As previously mentioned, predictive methods such as LDA and/or Lasso Regression may be employed to improve a clinician's ability to determine the best course of treatment for an individual. Further, these protocols may increase clinical efficiency and decrease the probability of treatment issues caused by human error. In general, use of LDA and/or Lasso Regression may comprises obtaining data features from the individual who is or will undergo treatment for a neurological or psychiatric disorder. Such data features may include, but are not limited to, the data features described above, data features from psychometric inventories such as the MADRS and HAM-D, bio signals such as skin conductance, heart rate volume, and respiratory rate, biometric data, including genetic data, clinical history (including treatment history), neuroimaging data, or combinations thereof.
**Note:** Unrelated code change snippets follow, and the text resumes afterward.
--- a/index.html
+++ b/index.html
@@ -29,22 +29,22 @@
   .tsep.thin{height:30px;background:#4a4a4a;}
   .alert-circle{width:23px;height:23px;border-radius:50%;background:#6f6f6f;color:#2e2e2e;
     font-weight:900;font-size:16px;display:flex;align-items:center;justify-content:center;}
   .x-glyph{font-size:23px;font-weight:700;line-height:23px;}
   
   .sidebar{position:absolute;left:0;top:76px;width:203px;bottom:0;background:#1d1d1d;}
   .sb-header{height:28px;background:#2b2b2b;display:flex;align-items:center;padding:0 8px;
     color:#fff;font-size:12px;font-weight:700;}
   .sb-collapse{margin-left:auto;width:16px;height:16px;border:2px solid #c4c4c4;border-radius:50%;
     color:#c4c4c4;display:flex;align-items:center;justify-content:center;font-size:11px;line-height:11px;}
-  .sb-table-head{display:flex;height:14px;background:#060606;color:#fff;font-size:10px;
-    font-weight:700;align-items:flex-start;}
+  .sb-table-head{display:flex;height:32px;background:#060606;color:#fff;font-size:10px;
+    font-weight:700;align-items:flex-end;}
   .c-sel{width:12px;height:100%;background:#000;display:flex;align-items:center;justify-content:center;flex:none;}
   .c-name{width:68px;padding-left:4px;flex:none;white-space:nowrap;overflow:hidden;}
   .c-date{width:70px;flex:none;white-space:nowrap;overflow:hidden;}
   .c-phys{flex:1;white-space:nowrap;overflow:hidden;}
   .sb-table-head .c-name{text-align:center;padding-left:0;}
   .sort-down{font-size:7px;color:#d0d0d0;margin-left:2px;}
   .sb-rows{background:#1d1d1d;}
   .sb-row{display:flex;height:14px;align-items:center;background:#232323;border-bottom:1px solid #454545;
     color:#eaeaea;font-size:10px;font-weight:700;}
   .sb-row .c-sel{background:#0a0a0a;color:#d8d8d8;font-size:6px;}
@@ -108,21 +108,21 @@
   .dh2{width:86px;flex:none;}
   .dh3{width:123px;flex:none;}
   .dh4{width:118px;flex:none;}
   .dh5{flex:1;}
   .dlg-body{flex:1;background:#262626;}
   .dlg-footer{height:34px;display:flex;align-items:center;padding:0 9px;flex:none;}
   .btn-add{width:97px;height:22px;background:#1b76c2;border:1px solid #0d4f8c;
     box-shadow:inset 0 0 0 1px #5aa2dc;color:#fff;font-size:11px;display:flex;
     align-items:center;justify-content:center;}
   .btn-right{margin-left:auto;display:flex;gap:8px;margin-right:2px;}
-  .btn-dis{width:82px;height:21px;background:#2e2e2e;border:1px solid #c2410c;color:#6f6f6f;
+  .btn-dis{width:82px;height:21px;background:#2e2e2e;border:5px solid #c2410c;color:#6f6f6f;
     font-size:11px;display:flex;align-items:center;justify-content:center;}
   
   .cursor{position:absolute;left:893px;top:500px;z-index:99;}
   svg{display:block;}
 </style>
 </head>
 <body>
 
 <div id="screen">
In some variations, LDA and/or Lasso Regression may be used to predict response to a therapeutic intervention by using baseline results of psychometric inventories that assess the severity of a neurological or psychiatric condition. The therapeutic intervention may include, but is not limited to, the clinical administration of, ketamine, psychedelics, transcranial magnetic stimulation (TMS), deep brain stimulation, and focused ultrasound. TMS is a non-invasive medical procedure where strong magnetic fields may be utilized to stimulate specific areas of a patient's brain. These therapeutic interventions may be assisted by imaging modalities including, but not limited to, magnetic resonance imaging (“MRI”) by way of example functional MM (“fMRI”) including thermographic variations, diffuse optical imaging (“DOI”), computer-aided tomography (“CAT”), event-related optical signal (“EROS”) imaging, Magnetoencephalography (“MEG”), positron emission tomography (“PET”) by way of example single-photon emission computerized tomography (“SPECT”) imaging, electroencephalography (“EEG”), and/or functional near-infrared spectroscopy (“fNIRS”).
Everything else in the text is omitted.